Raya and the Last Dragon ( ) is a 2021 American computer-animated fantasy action-adventure film produced by Walt Disney Animation Studios and distributed by Walt Disney Studios Motion Pictures. The 59th film produced by the studio, it was directed by Don Hall and Carlos López Estrada, and produced by Osnat Shurer and Peter Del Vecho. The screenplay was written by Qui Nguyen and Adele Lim, both of whom also wrote the story with Hall, Estrada, Paul Briggs, John Ripa, Kiel Murray, and Dean Wellins, based on story ideas by Bradley Raymond and additional story contributions by Helen Kalafatic. Featuring the voices of Kelly Marie Tran, Awkwafina, Izaac Wang, Gemma Chan, Daniel Dae Kim, Benedict Wong, Sandra Oh, Thalia Tran, Lucille Soong, and Alan Tudyk, Raya and the Last Dragon is about the titular warrior princess, Raya (Tran). She seeks out the fabled last dragon (Awkwafina), hoping to restore the dragon gem that would bring back her father (Dae Kim) and banish the evil spirits known as the Druun from the land of Kumandra.

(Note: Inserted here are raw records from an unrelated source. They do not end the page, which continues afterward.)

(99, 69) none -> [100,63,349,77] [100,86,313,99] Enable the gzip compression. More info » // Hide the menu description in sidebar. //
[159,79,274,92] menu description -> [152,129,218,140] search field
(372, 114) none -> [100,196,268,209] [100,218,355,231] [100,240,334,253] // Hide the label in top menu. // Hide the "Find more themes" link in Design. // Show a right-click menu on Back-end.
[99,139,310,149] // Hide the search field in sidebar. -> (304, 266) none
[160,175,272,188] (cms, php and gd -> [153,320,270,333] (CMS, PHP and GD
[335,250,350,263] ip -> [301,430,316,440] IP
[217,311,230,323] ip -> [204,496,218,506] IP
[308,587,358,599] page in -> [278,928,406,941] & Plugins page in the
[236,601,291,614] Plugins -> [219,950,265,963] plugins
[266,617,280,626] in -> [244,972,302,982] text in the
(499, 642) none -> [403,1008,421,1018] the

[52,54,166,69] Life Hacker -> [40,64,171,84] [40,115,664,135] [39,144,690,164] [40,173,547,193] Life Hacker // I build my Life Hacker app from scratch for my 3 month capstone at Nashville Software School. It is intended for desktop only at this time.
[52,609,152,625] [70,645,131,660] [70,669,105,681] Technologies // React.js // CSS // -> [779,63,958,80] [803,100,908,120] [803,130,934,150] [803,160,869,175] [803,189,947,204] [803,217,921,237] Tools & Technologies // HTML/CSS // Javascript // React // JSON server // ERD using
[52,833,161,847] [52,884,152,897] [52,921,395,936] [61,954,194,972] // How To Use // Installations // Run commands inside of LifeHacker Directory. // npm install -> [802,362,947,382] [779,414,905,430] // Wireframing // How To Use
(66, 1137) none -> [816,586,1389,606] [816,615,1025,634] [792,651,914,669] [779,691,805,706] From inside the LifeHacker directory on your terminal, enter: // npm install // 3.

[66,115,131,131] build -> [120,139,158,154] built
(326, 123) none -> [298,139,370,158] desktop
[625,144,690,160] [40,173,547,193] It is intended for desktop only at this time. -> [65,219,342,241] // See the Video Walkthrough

The film is inspired by traditional Southeast Asian cultures. Development began in October 2018, and in August 2019 the project was officially announced, with the title being revealed alongside the voice cast. During its production, Disney officially announced the replacement of several cast and crew members in August 2020 which includes the initially announced lead Cassie Steele being replaced by Kelly Marie Tran due to changes in character and plot. To prevent further spread of the SARS CoV-2 virus during the COVID-19 pandemic, the filmmakers practiced social distancing, working from home using digital communication software like Zoom. 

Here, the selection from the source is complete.